The Planetary Society
Part of “Appetite for the Cosmos,” a five-part blog series.
Over the past seven years, ever since the news media and documentary producers began to notice our newly built Rose Center for Earth and Space, I have monitored how often a complete stranger stops me in the street, having recognized me from television interviews or elsewhere.
I first took notice when the frequency reached about once per month, passing the average rate that I might bump into an old friend or acquaintance on the street. By 2002, the rate had grown to about once per week. Two years later: once per day. And now, the rate hovers around ten times per day—a factor of 300 larger than in the year 2000.
At what frequency do these encounters become an invasion of privacy? The answer is surely dependent on a celebrity’s character and temperament. But another factor matters too—the nature of the interaction itself. If you saw Brittany Spears, Denzel Washington, or Mick Jagger on the street and felt compelled to approach them, what would you say? In most such encounters, the fan seeks an autograph, and then compliments the artist’s work. But beyond that, there’s not much else to talk about, unless you are primarily driven by gossip and the search for secret information about the celebrity’s social life.
I am not yet annoyed by random public encounters. And I might never be. Why? Because my privacy is never invaded: Nobody asks me for my autograph, unless it’s to sign one of my books that they happen to be carrying. Nobody asks my favorite color. Or what car I drive.
Without exception, they instead bust forth with a battery of pent-up questions about the nature of the universe.

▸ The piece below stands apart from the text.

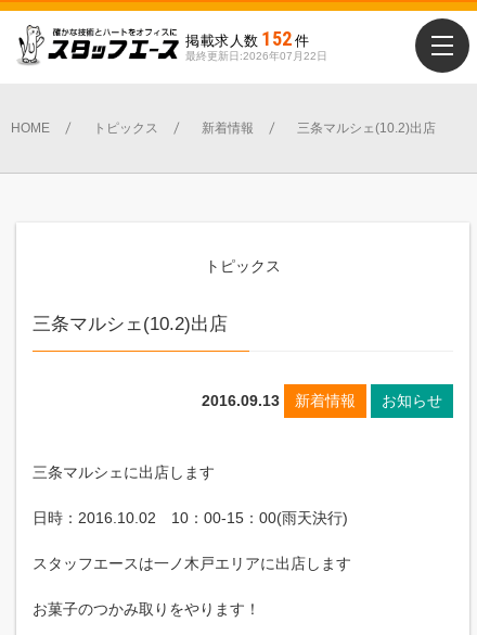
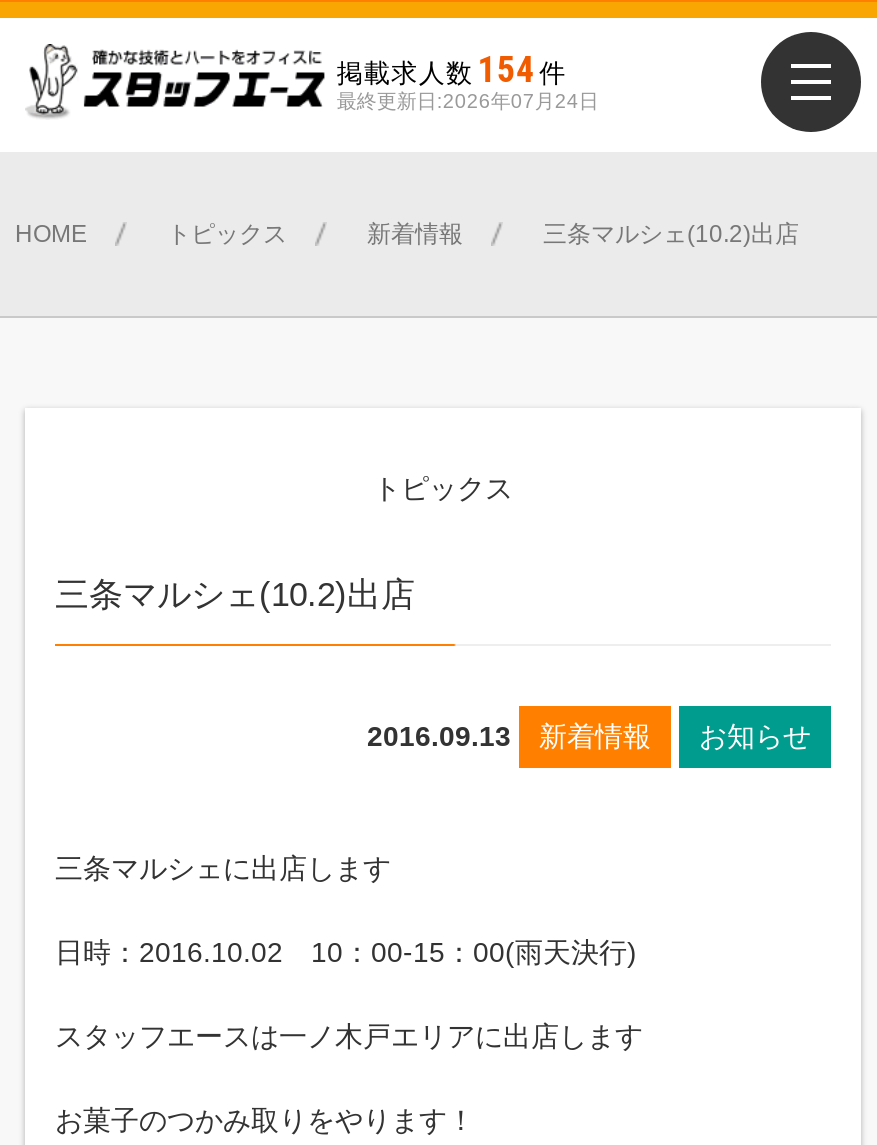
[185,28,310,50] 掲載求人数 152 件 -> [337,49,566,91] 掲載求人数 154 件
[185,50,327,62] 最終更新日:2026年07月22日 -> [337,91,599,113] 最終更新日:2026年07月24日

I am not the target of their interest nor am I the object of their affection. The universe is. And they think of me primarily as their personal conduit to the cosmos. What more could an educator hope to be?
Contrary to the stereotype of the college-educated lifetime learner, most of them are laborers. And I am delighted to think of them all as blue-collar intellectuals, which, come to think of it, may be the first time those three words have ever appeared together in a sentence.